## AIM OF THE EXERCISE
Please copy out every line in the records below that includes the word "space".
________
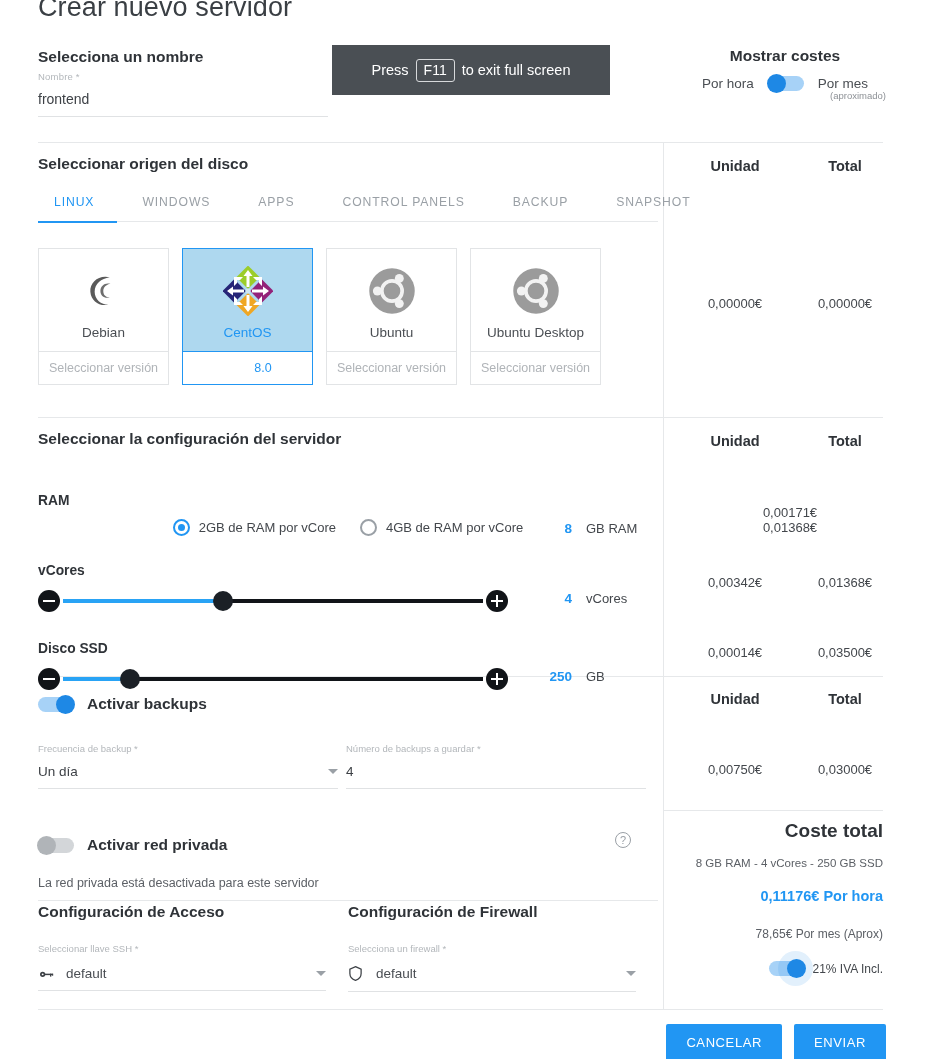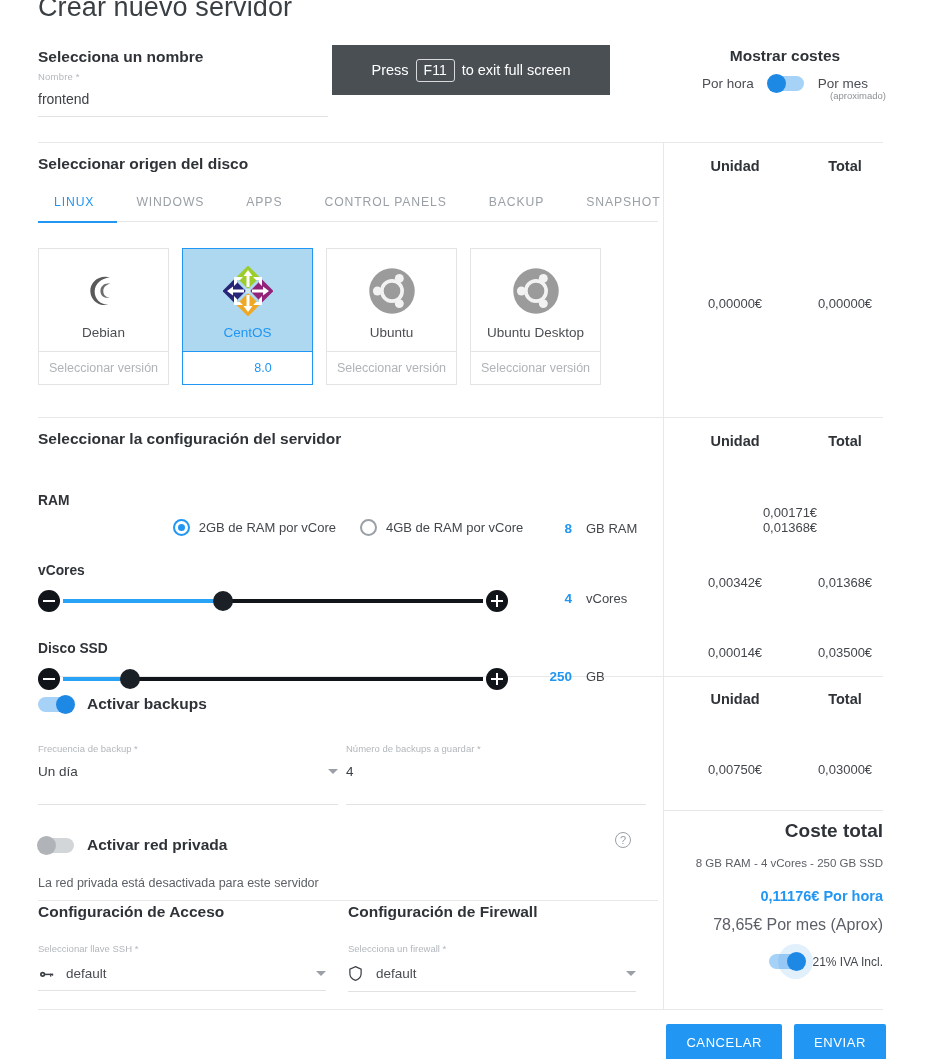--- a/index.html
+++ b/index.html
@@ -61,21 +61,21 @@
   .tg-grey .track { background: #d3d6d9; }
   .tg-grey .knob  { background: #b0b4b8; }
 
   
   .hr-full { position: absolute; left: 38px; width: 845px; border-top: 1px solid #e6e8ea; }
   .vline { position: absolute; left: 663px; width: 1px; background: #e6e8ea; }
 
   
   .sec-disk { position: absolute; left: 38px; top: 155px; width: 620px; }
   .sec-h { font-size: 15.5px; font-weight: bold; color: #2f3338; }
-  .tabs { display: flex; align-items: flex-end; gap: 10px; margin-top: 22px; position: relative; }
+  .tabs { display: flex; align-items: flex-end; gap: 16px; margin-top: 22px; position: relative; }
   .tab {
     font-size: 12.2px; letter-spacing: .9px; color: #9aa0a6;
     padding: 0 16px 13px; text-transform: uppercase; white-space: nowrap;
   }
   .tab:first-child { padding-left: 6px; }
   .tab.active { color: #2196f3; }
   .tabs-underline { position: absolute; left: 0; bottom: 0; width: 620px; border-bottom: 1px solid #e6e8ea; }
   .tab-indicator { position: absolute; left: 0; bottom: -1px; width: 79px; height: 2px; background: #2196f3; }
 
   
@@ -139,21 +139,21 @@
   }
 
   
   .sec-backup { position: absolute; left: 38px; top: 695px; width: 620px; }
   .tog-row { display: flex; align-items: center; gap: 13px; }
   .tog-label { font-size: 15.5px; font-weight: bold; color: #2f3338; }
   .two-fields { display: flex; gap: 0; margin-top: 30px; }
   .fgroup { width: 308px; }
   .fgroup.second { margin-left: 0; }
   .f-lbl { font-size: 9.5px; color: #b3b7bb; }
-  .f-line { display: flex; align-items: center; justify-content: space-between; margin-top: 10px; padding-bottom: 25px; border-bottom: 1px solid #e0e2e4; width: 300px; }
+  .f-line { display: flex; align-items: center; justify-content: space-between; margin-top: 10px; padding-bottom: 9px; border-bottom: 1px solid #e0e2e4; width: 300px; }
   .f-val { font-size: 13.5px; color: #3d4146; }
   .caret { width: 0; height: 0; border-left: 5px solid transparent; border-right: 5px solid transparent; border-top: 5px solid #9aa0a6; }
 
   
   .sec-net { position: absolute; left: 38px; top: 836px; width: 620px; }
   .help-icon {
     position: absolute; right: 27px; top: -4px;
     width: 16px; height: 16px; border-radius: 50%; border: 1.3px solid #9aa0a6;
     color: #9aa0a6; font-size: 11px; line-height: 14px; text-align: center;
   }
@@ -165,21 +165,21 @@
   .col-h { font-size: 15.5px; font-weight: bold; color: #2f3338; }
   .sel-line { display: flex; align-items: center; margin-top: 11px; padding-bottom: 9px; border-bottom: 1px solid #e0e2e4; width: 288px; }
   .sel-icon { width: 20px; display: flex; align-items: center; color: #4a4e53; }
   .sel-val { font-size: 13.5px; color: #4a4e53; margin-left: 8px; flex: 1; }
 
   
   .total-box { position: absolute; left: 663px; top: 820px; width: 222px; text-align: right; padding-right: 2px; }
   .total-h { font-size: 19px; font-weight: bold; color: #2f3338; }
   .total-spec { font-size: 11.5px; color: #5c6066; margin-top: 15px; }
   .total-hour { font-size: 14.5px; font-weight: bold; color: #2196f3; margin-top: 19px; }
-  .total-month { font-size: 16px; color: #5c6066; margin-top: 12px; }
+  .total-month { font-size: 12px; color: #5c6066; margin-top: 23px; }
   .iva-row { display: flex; align-items: center; justify-content: flex-end; gap: 8px; margin-top: 20px; }
   .iva-lbl { font-size: 12px; color: #43474c; }
   .iva-toggle { position: relative; width: 36px; height: 15px; }
   .iva-toggle .track { position: absolute; inset: 0; border-radius: 8px; background: #a7d2f7; }
   .iva-toggle .halo { position: absolute; right: -8px; top: -10px; width: 35px; height: 35px; border-radius: 50%; background: rgba(30,136,229,.13); }
   .iva-toggle .knob { position: absolute; right: -1px; top: -2px; width: 19px; height: 19px; border-radius: 50%; background: #1e88e5; }
 
   
   .footer-btns { position: absolute; right: 44px; top: 1024px; display: flex; gap: 12px; }
   .btn {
________
## WRITTEN REPLY
     padding: 0 16px 13px; text-transform: uppercase; white-space: nowrap;
-  .f-line { display: flex; align-items: center; justify-content: space-between; margin-top: 10px; padding-bottom: 25px; border-bottom: 1px solid #e0e2e4; width: 300px; }
+  .f-line { display: flex; align-items: center; justify-content: space-between; margin-top: 10px; padding-bottom: 9px; border-bottom: 1px solid #e0e2e4; width: 300px; }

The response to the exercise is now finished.